Du quotidien d’un jeune interne en médecine en temps de guerre à celui d’un généraliste à Paris, en proie à des faits aussi divers que banals, Jean Freustié se penche sur cette mort qu’il craint et ne parvient pas à apprivoiser.

Elle lui semble si lointaine - étrangère - cette souffrance qu’il doit gérer au quotidien et qui évolue dans une autre dimension que la sienne, celle de l’autre ; cette solitude intrinsèque, avec laquelle chacun devra composer au moment fatal ; lieu de toutes les lâchetés, de toutes les tromperies possibles. A la fois refuge de celui qui veut fuir et terreur absolue face au mal.

« Je me suis toujours senti un imposteur. Comme médecin, comme mari, comme amant, comme ami et dans toutes mes activités. J’ai été un enfant imposteur, un fils imposteur. Rien de grave. Comme tout le monde, j’ai toujours eu quelque chose à cacher. »

Ici tout semble ne tenir qu’à un fil. Les cas sont dépeints avec cette distance pour ainsi dire caractéristique du médecin : un détachement de rigueur, quasi-professionnel, qui n’explore pas les corps mais les âmes, l’espace d’une entrevue.

Les mots compriment chaque débordement éventuel en balayant la moindre trace de lyrisme. Tout est pesé, précis, si bien que certaines pages regorgent d’aphorismes que l’on pourrait qualifier d’accidentels. Pour l’auteur, tout est question d’imposture, certains le vivent moins bien que d’autres, voilà tout ; d’ailleurs l’admettre est en soi une nouvelle forme d’imposture qui viserait à nous donner quelque crédit en matière de pureté. 

« Aussi bête que cela paraisse, je comprenais enfin pourquoi on tue : tout simplement pour obtenir cette passivité définitive qui vous permet d’agir librement, de boire un verre de mirabelle par exemple. »
 
Le ton est à la fois pudique est franc – d’évidence Freustié ne cherche pas le coup d’éclat ou la chute renversante, mais un recul assagit, voire amusé, sur les choses et les événements, aussi sordides soient-ils. La laideur est tempérée çà et là par un humour grinçant mais retenu, quelque chose de l’ordre de la noblesse, peut-être, qui donne à ces portraits une sincérité bouleversante au moment même où la tension se relâche. Si les sujets sont graves, on ne s’effondre jamais, on sourit tout au plus, ou on boit un verre, discrètement.

Derrière cette apparente absence de compassion, la fragilité éclate dans les détails, là où on ne l’attend plus, rendant à la beauté une dimension scandaleuse, hérétique, alors que tout crève autour et que l’horreur est permanente.
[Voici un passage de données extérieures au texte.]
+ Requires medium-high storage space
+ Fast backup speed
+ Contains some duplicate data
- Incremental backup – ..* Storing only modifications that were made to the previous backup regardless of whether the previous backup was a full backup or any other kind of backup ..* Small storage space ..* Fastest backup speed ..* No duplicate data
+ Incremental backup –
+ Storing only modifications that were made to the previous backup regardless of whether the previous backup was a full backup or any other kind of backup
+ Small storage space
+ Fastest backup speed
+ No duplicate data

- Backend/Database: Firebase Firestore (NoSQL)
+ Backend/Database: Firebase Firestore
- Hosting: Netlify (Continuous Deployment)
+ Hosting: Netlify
Le drame ne se joue pas dans la flaque de sang, mais au détour d’une phrase anodine ou dans le souvenir d’une bouche aux lèvres merveilleusement ourlées. On est touché, profondément, sans s’en rendre compte.
 
Arnault Destal

Jean Freustié, Les Collines de l'Est, Le Dilettante, mars 2008, 224 pages, 17 euros
Aucun commentaire pour ce contenu.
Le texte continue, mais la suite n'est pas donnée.